O arquipélago iniciou a sua participação nos jogos olímpicos de Atlanta (EUA, 1996), esteve em Sydney, Atenas e Pequim, mas sempre através de "wild cards", convites especiais dirigidos aos comités olímpicos dos países que não conseguiram os mínimos necessários para garantir a vaga nos jogos olímpicos.

Em declarações à agência Lusa, o presidente do Comité Olímpico Cabo-Verdiano (COC), Franklin Palma, indicou que Adisângela Moniz qualificou-se pela quota africana.

Além da judoca Adisângela Moniz, Cabo Verde participa ainda nos Jogos com Rubem Sança, no atletismo (5.000 metros) e Lidiane Lopes, que competirá nos 100 metros feminino, ambos a convite da organização, face às "muitas dificuldades" em preparar atletas para a alta competição, disse Franklim Palma.

"A preparação foi um tanto ou quanto tumultuosa, porque temos ainda algumas lacunas e, infelizmente, não temos conseguido os mínimos para a participação. Quando assim acontece, a participação é possível através de convites especiais dirigidos aos comités olímpicos nacionais que, por sua vez, propõe os atletas", disse.

A falta de infraestruturas desportivas para preparar os atletas, nomeadamente no domínio do atletismo, é uma das lacunas apontadas por Franklin Palma para a fraca prestação dos atletas cabo-verdianos nas competições de qualificação.

"Isso tinha a ver com a própria situação do país. A primeira pista olímpica de atletismo tivemo-la há cerca de três meses e já participamos nos Jogos Olímpicos há 12 anos. Para ter atletas capazes de competir, temos de ter infraestruturas desportivas. Mas acredito que, em 2016, teremos melhores condições de participar", explicou.

Para já, a aposta do COC é nos atletas cabo-verdianos que vivem atualmente fora do país, mas sem descurar, contudo, os residentes.

Para os Jogos Olímpicos deste ano, Franklin Palma disse esperar primeiramente "uma boa prestação" dos atletas.
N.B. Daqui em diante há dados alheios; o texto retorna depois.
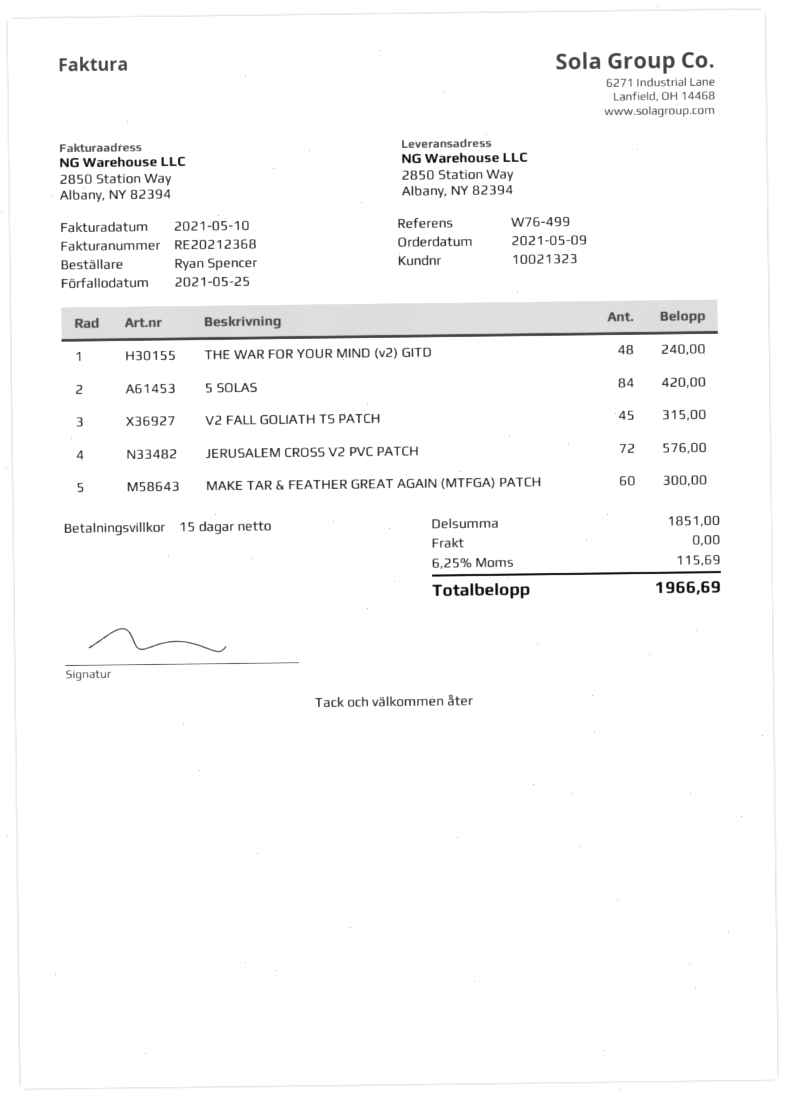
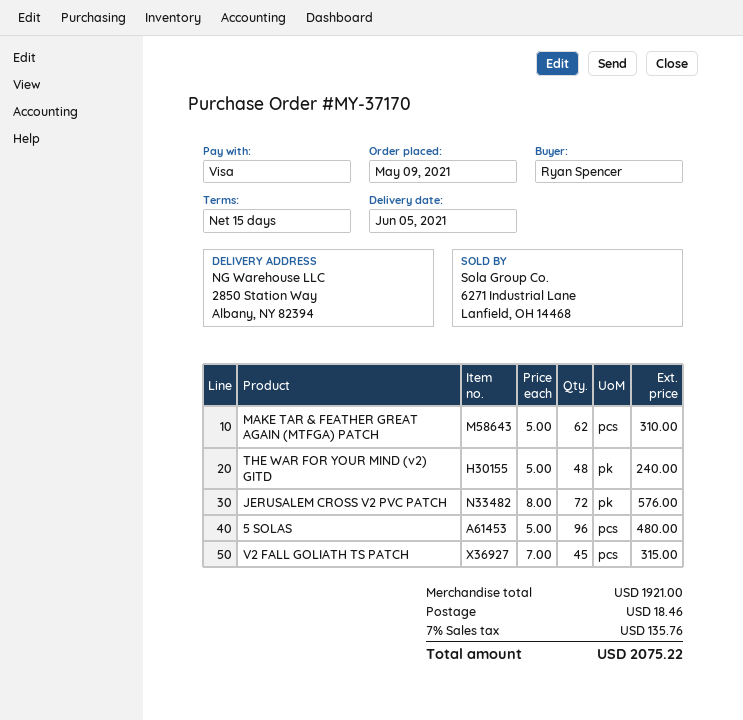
5 SOLAS: 84 for 420.00 -> 96 for 480.00
MAKE TAR & FEATHER GREAT AGAIN (MTFGA) PATCH: 60 for 300.00 -> 62 for 310.00
subtotal: 1851.00 -> 1921.00
shipping: 0.00 -> 18.46
tax: 6.25% = 115.69 -> 7% = 135.76
total: 1966.69 -> 2075.22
"Para nós, significa primeiro que os atletas iniciem e terminem as respetivas provas. Claro que espreitamos bons resultados, sobretudo nos 5.000 metros, já que o atleta tem tido uma excelente preparação. Mas são jogos olímpicos com atletas de alto nível que vêm de países com melhores condições", indicou.